PHPから、Zabbixデータベースへの接続を確認します。
手順2で設定したユーザー名とパスワードをUser、Passwordに指定し、「Test connection」をクリックしてデータベース接続を確認します。
インストール情報が表示されますので、ウィザードで指定した内容が反映されているか確認します。
Finishをクリックすると、管理者ログイン画面が表示されます。
デフォルトでは、ユーザー名: admin、パスワード: zabbixが設定されますので、このアカウントを用いて管理画面にログインします。
ログイン直後の表示は、英語表示になっていますので、日本語に変更します。
Profileをクリックし、LanguageをJapanese (JP)に変更後、Saveをクリックすると日本語表示に切り替わります。
インストール直後は、監視サーバーの監視が行われませんので、監視を有効にします。
設定-ホストをクリックして、表示された監視サーバーのステータスを無効から有効に変更します。
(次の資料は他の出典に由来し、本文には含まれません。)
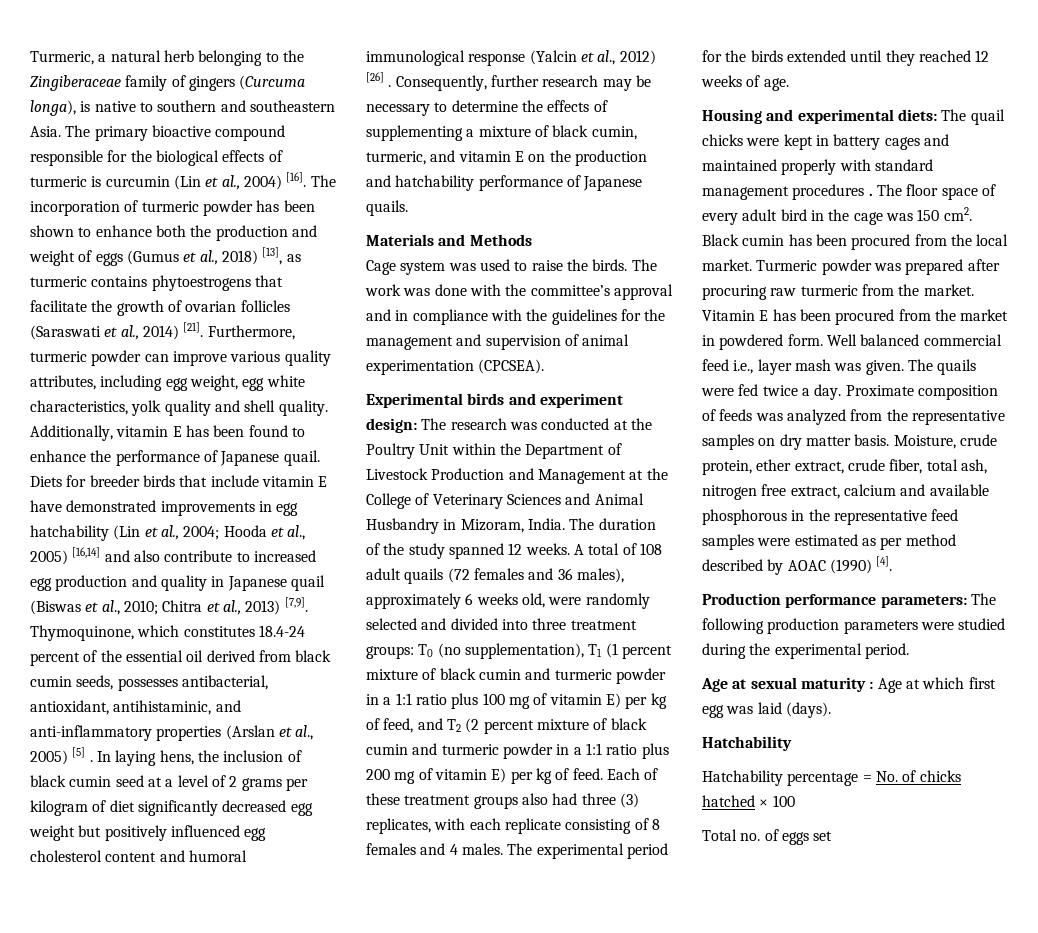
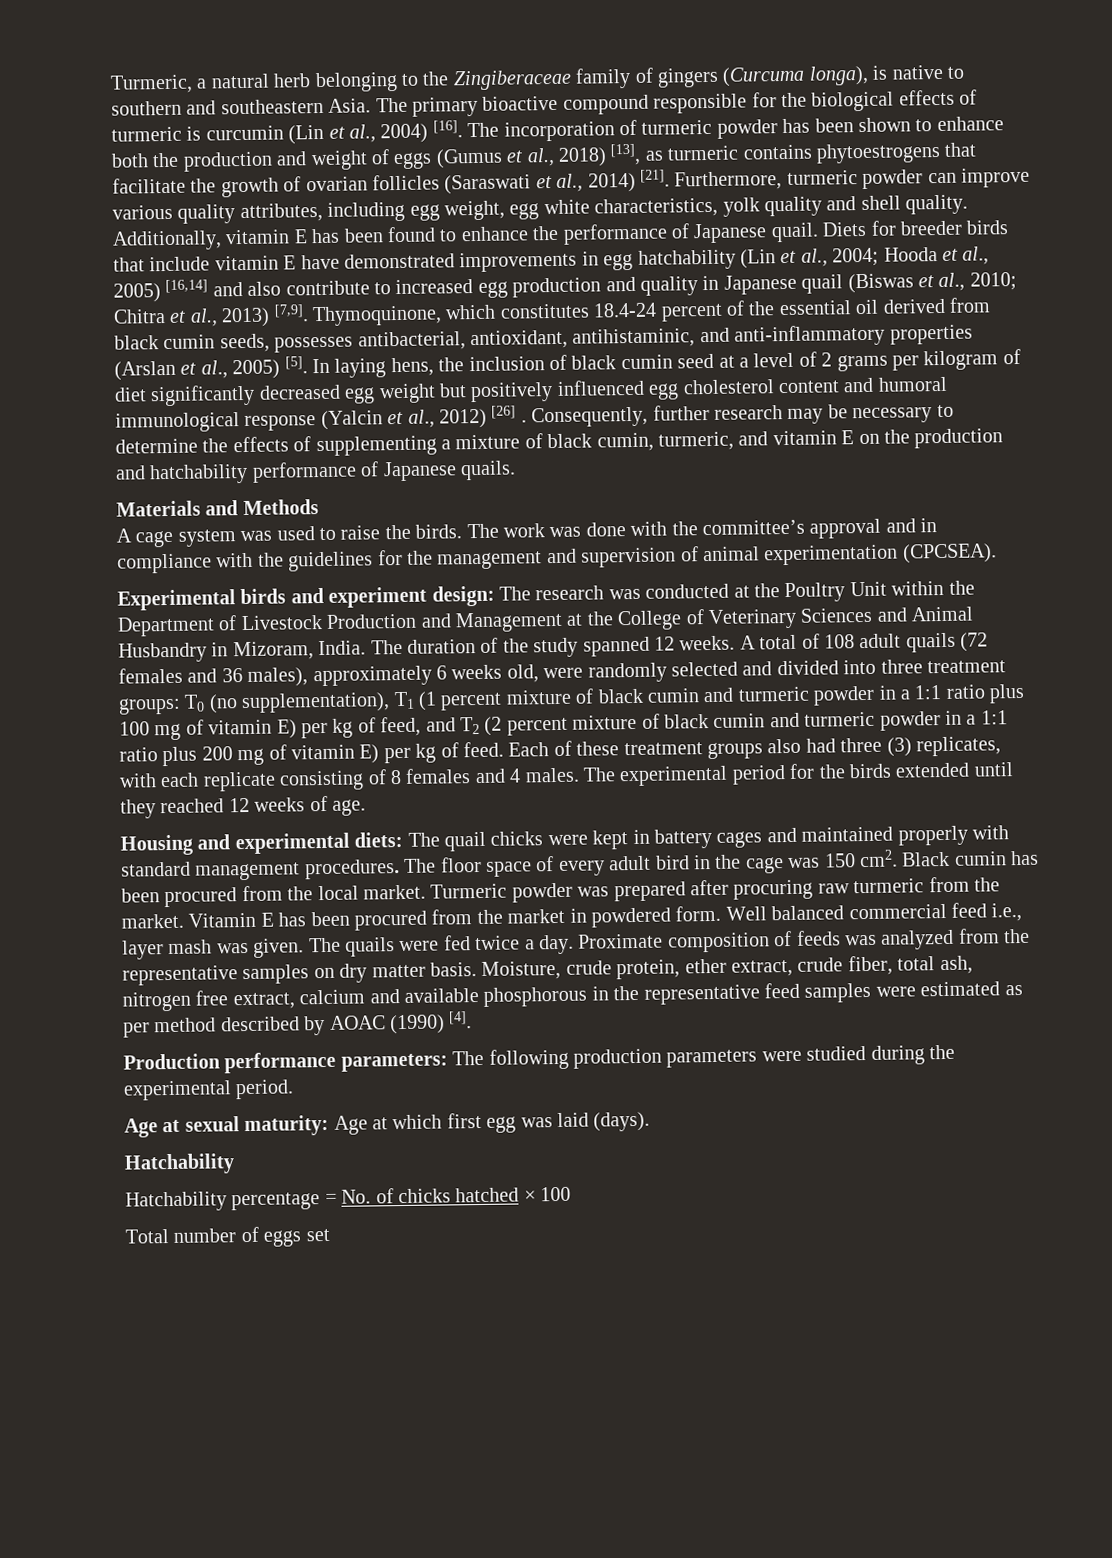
- Thymoquinone, which constitutes 18.4-24 percent of the essential oil derived from black cumin seeds, possesses antibacterial, antioxidant, antihistaminic, and anti-inflammatory properties (Arslan et al., 2005) [5] .
+ Thymoquinone, which constitutes 18.4-24 percent of the essential oil derived from black cumin seeds, possesses antibacterial, antioxidant, antihistaminic, and anti-inflammatory properties (Arslan et al., 2005) [5].
- Cage system was used to raise the birds.
+ A cage system was used to raise the birds.
- Housing and experimental diets: The quail chicks were kept in battery cages and maintained properly with standard management procedures .
+ Housing and experimental diets: The quail chicks were kept in battery cages and maintained properly with standard management procedures.
- Age at sexual maturity : Age at which first egg was laid (days).
+ Age at sexual maturity: Age at which first egg was laid (days).
- Total no. of eggs set
+ Total number of eggs set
監視データをクリックすると、監視サーバーの監視が開始されたことが確認できます。
以上で、Zabbixサーバーの構築は終了です。
EPELリポジトリから、パッケージをインストールします。
$ sudo yum --enablerepo=epel -y install zabbix-agent
エージェント設定ファイル(/etc/zabbix/zabbix_agentd.conf)に、監視サーバーのIPアドレス、クライアントのホスト名、接続を受け付けるIPアドレスを指定します。
$ (echo "Server=192.168.0.50";echo "Hostname=zabbix-cient";echo "ListenIP=192.168.0.20") | sudo tee -a /etc/zabbix/zabbix_agentd.conf
$ sudo service zabbix-agent start $ sudo chkconfig zabbix-agent on
以上で、クライアントの構築は終了です。
監視対象サーバーにエージェントを導入した後、Zabbixサーバー上で対象サーバーを追加します。
設定-ホストから、ホストの作成をクリックし、追加するサーバー名および、IPアドレスを指定します。
保存ボタンをクリックすると、サーバーが追加されます。
監視対象サーバーを追加した直後は、監視項目を定義したテンプレートが登録されていませんので、テンプレートを適用します。
設定-テンプレートからTemplate_Linuxを選択します。
その他|グループにZabbix serversを選択すると、ホストグループに属するホスト名がリストされますので、テンプレートを適用するホストを追加します。
保存ボタンをクリックすると、指定したテンプレートにホストが追加されます。